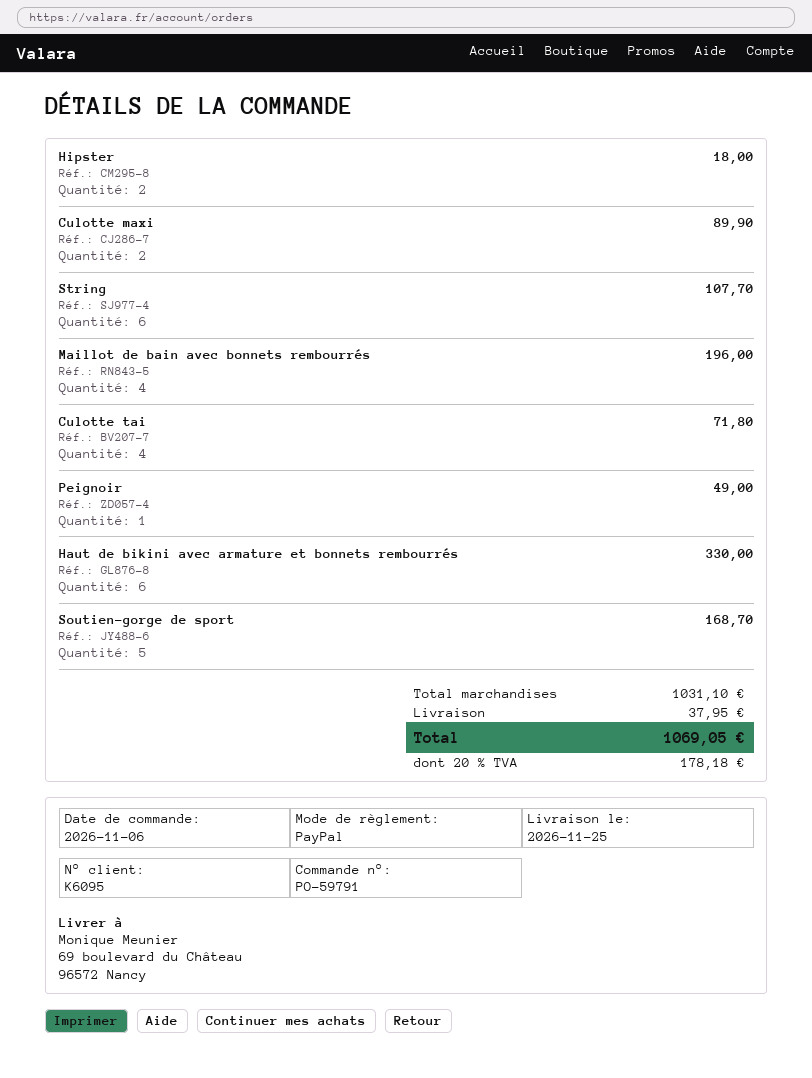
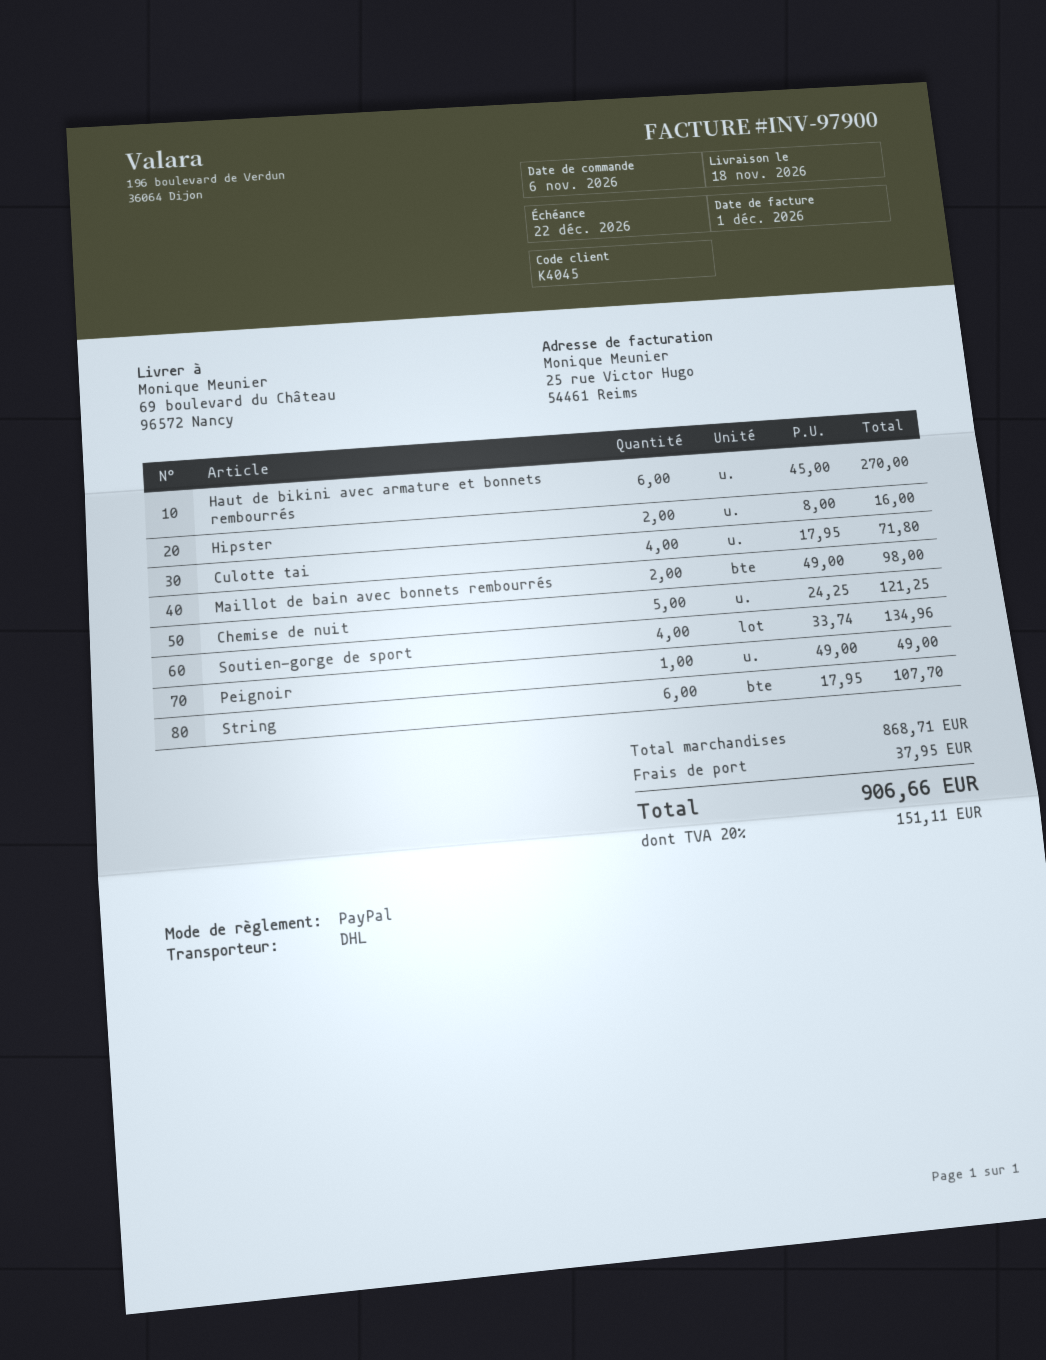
delivery date: 2026-11-25 -> 2026-11-18
customer number: K6095 -> K4045
Hipster: 2 for 18.00 -> 2 for 16.00
Culotte maxi: 2 for 89.90 -> none
Maillot de bain avec bonnets rembourrés: 4 for 196.00 -> 2 for 98.00
Haut de bikini avec armature et bonnets rembourrés: 6 for 330.00 -> 6 for 270.00
Soutien-gorge de sport: 5 for 168.70 -> 4 for 134.96
Chemise de nuit: none -> 5 for 121.25
subtotal: 1031.10 -> 868.71
tax: 20% = 178.18 -> 20% = 151.11
total: 1069.05 -> 906.66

· · · ·

## Try it
Give back, unaltered, each line of the listing from the first to the line that contains "tax: 20% = 178.18 -> 20% = 151.11", leaving every picture out.

## Your solution
delivery date: 2026-11-25 -> 2026-11-18
customer number: K6095 -> K4045
Hipster: 2 for 18.00 -> 2 for 16.00
Culotte maxi: 2 for 89.90 -> none
Maillot de bain avec bonnets rembourrés: 4 for 196.00 -> 2 for 98.00
Haut de bikini avec armature et bonnets rembourrés: 6 for 330.00 -> 6 for 270.00
Soutien-gorge de sport: 5 for 168.70 -> 4 for 134.96
Chemise de nuit: none -> 5 for 121.25
subtotal: 1031.10 -> 868.71
tax: 20% = 178.18 -> 20% = 151.11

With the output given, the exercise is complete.